WORK REQUEST:
Scan the records below and copy every line that contains the string "强化部门协调和信息共享".

DATA IN THIS EXERCISE:
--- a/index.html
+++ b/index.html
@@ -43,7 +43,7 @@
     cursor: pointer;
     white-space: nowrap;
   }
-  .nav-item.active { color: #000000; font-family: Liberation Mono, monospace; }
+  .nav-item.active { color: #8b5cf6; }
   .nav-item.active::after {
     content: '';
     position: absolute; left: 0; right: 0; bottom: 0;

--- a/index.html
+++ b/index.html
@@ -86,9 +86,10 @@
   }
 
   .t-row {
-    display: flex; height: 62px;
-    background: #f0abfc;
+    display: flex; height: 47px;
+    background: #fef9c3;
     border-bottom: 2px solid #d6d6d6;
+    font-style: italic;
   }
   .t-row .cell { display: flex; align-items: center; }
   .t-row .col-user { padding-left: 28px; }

...

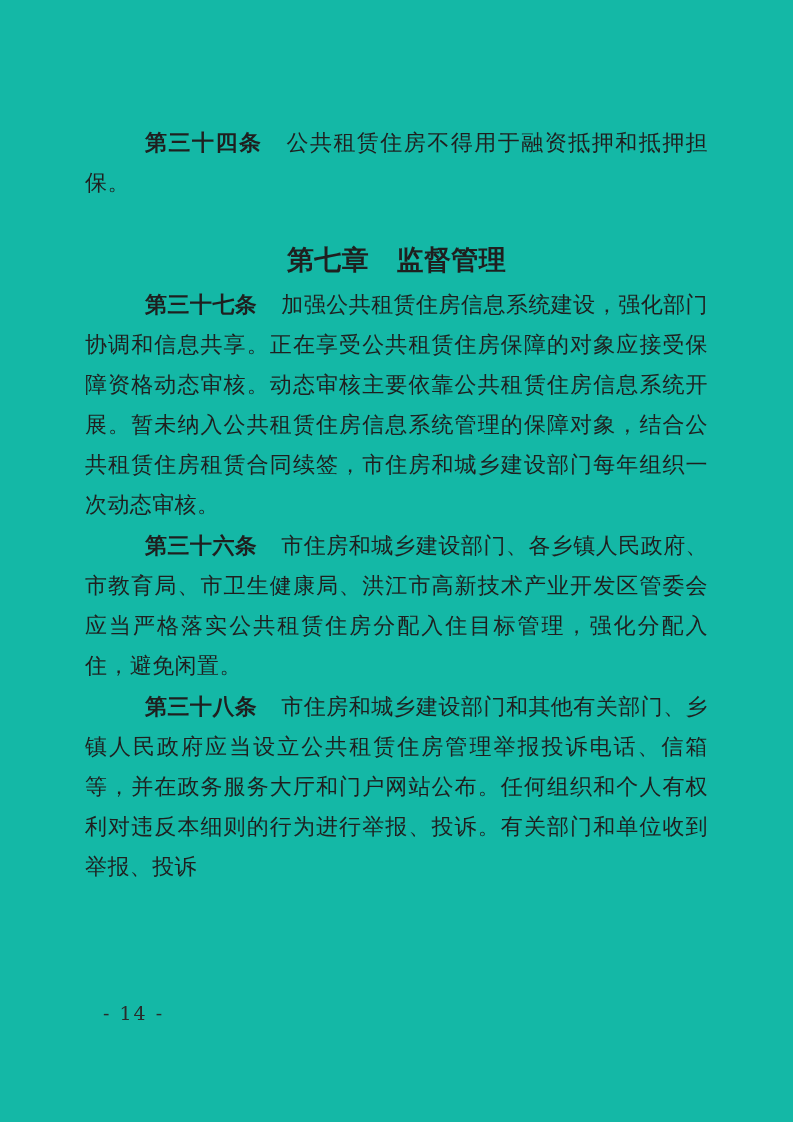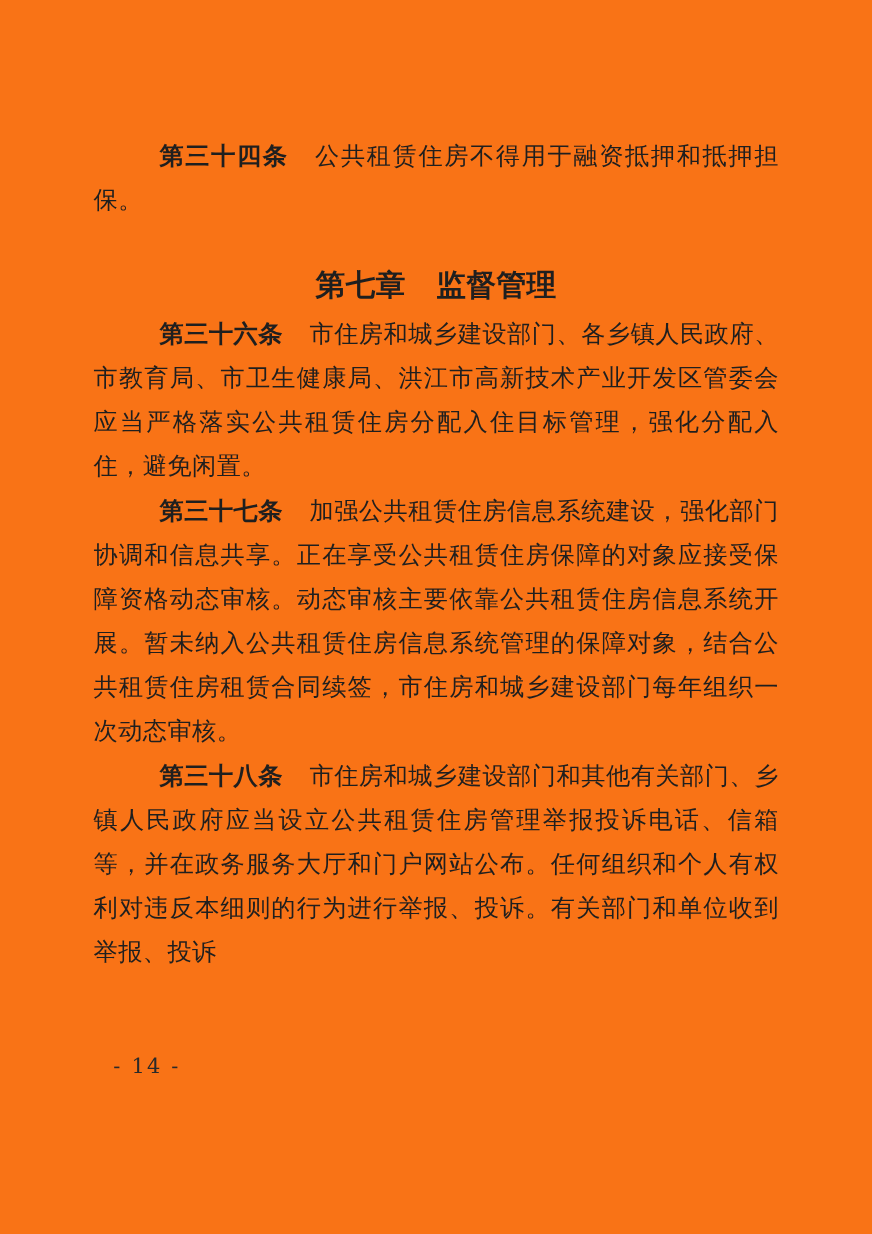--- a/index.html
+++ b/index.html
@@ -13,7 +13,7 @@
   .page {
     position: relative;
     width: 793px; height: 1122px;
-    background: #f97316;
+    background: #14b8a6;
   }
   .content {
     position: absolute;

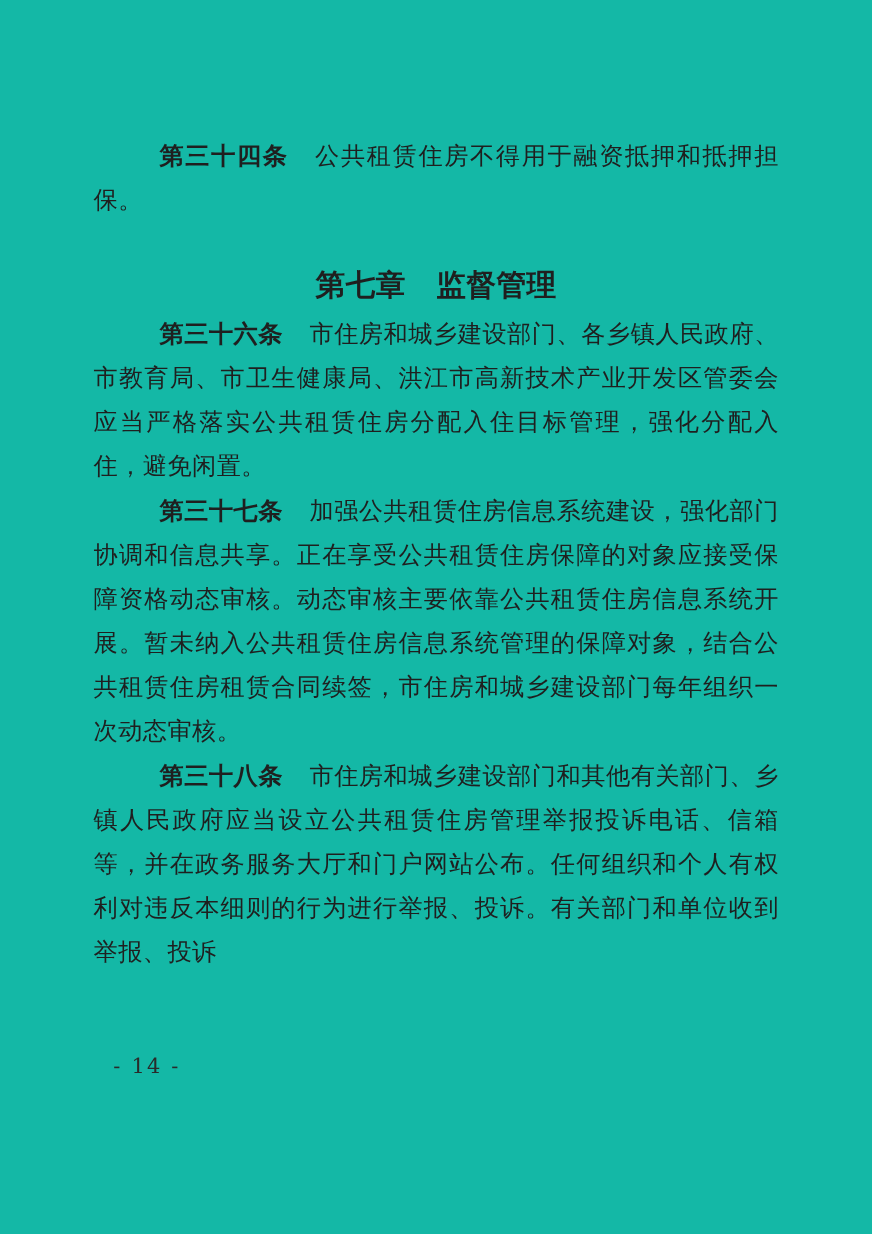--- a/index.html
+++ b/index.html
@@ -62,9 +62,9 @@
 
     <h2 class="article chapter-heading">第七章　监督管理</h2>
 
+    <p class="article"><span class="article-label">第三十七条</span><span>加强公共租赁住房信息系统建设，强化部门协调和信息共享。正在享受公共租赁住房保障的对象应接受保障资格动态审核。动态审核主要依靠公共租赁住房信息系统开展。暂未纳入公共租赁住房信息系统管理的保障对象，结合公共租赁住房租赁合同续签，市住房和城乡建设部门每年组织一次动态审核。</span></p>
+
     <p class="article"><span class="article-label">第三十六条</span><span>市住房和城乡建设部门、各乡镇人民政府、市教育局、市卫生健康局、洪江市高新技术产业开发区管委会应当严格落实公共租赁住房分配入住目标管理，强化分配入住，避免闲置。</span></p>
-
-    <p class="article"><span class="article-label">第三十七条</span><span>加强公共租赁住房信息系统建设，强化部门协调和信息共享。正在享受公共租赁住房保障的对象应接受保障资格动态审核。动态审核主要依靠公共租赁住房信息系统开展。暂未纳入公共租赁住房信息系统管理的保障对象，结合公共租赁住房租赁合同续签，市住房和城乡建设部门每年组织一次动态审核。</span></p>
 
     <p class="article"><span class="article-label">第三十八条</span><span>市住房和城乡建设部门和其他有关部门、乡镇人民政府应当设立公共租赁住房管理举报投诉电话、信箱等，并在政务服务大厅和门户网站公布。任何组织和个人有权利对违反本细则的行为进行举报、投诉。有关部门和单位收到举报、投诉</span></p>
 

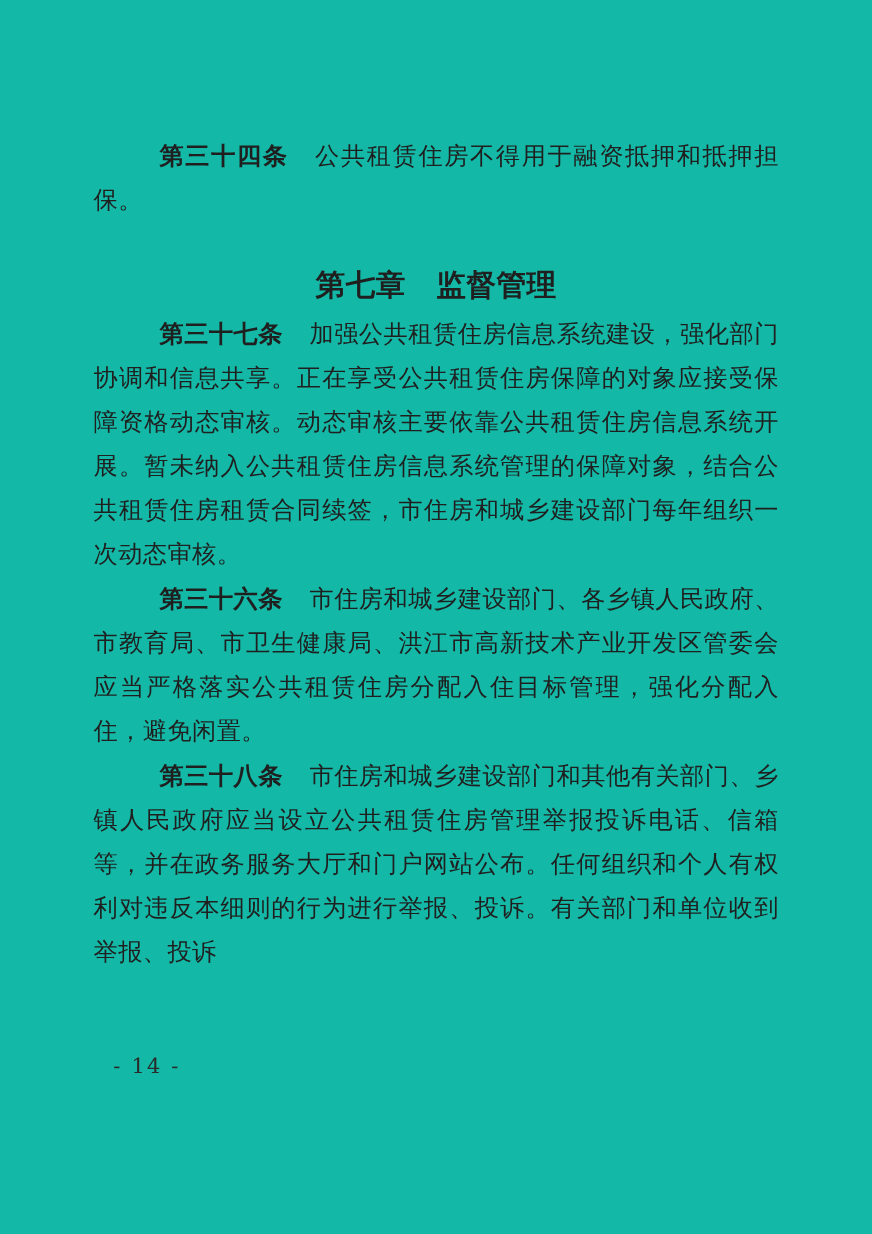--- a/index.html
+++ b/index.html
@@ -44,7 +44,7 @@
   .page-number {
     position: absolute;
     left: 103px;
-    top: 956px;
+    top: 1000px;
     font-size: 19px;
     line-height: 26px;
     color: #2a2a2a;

SOLUTION BELOW:
+    <p class="article"><span class="article-label">第三十七条</span><span>加强公共租赁住房信息系统建设，强化部门协调和信息共享。正在享受公共租赁住房保障的对象应接受保障资格动态审核。动态审核主要依靠公共租赁住房信息系统开展。暂未纳入公共租赁住房信息系统管理的保障对象，结合公共租赁住房租赁合同续签，市住房和城乡建设部门每年组织一次动态审核。</span></p>
-    <p class="article"><span class="article-label">第三十七条</span><span>加强公共租赁住房信息系统建设，强化部门协调和信息共享。正在享受公共租赁住房保障的对象应接受保障资格动态审核。动态审核主要依靠公共租赁住房信息系统开展。暂未纳入公共租赁住房信息系统管理的保障对象，结合公共租赁住房租赁合同续签，市住房和城乡建设部门每年组织一次动态审核。</span></p>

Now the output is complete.